## Provided data
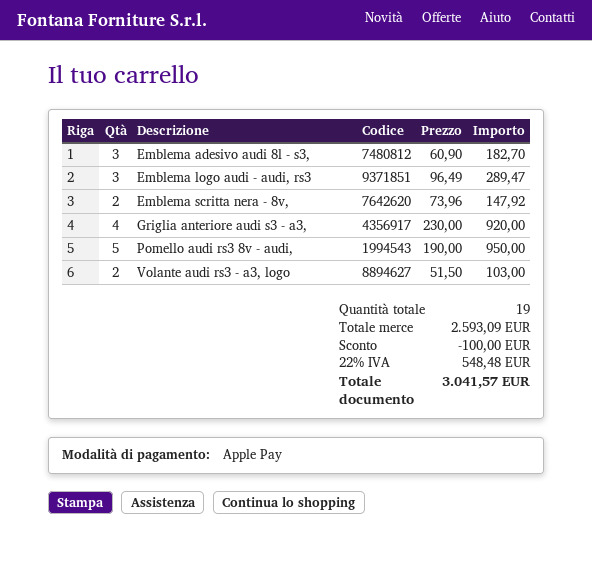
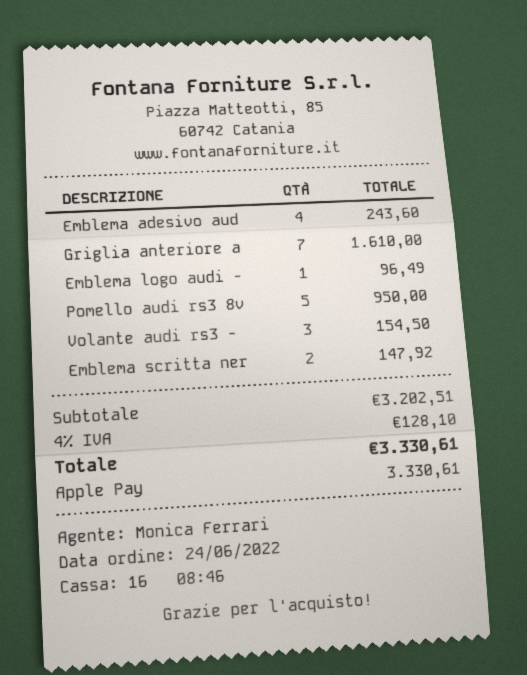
Emblema adesivo audi 8l - s3,: 3 for 182.70 -> 4 for 243.60
Emblema logo audi - audi, rs3: 3 for 289.47 -> 1 for 96.49
Griglia anteriore audi s3 - a3,: 4 for 920.00 -> 7 for 1610.00
Volante audi rs3 - a3, logo: 2 for 103.00 -> 3 for 154.50
subtotal: 2593.09 -> 3202.51
discount: 100.00 -> none
tax: 22% = 548.48 -> 4% = 128.10
total: 3041.57 -> 3330.61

## Aim of the exercise
All the lines above are to be given again exactly as they read, with the pictures removed.

## Solution to this task
Emblema adesivo audi 8l - s3,: 3 for 182.70 -> 4 for 243.60
Emblema logo audi - audi, rs3: 3 for 289.47 -> 1 for 96.49
Griglia anteriore audi s3 - a3,: 4 for 920.00 -> 7 for 1610.00
Volante audi rs3 - a3, logo: 2 for 103.00 -> 3 for 154.50
subtotal: 2593.09 -> 3202.51
discount: 100.00 -> none
tax: 22% = 548.48 -> 4% = 128.10
total: 3041.57 -> 3330.61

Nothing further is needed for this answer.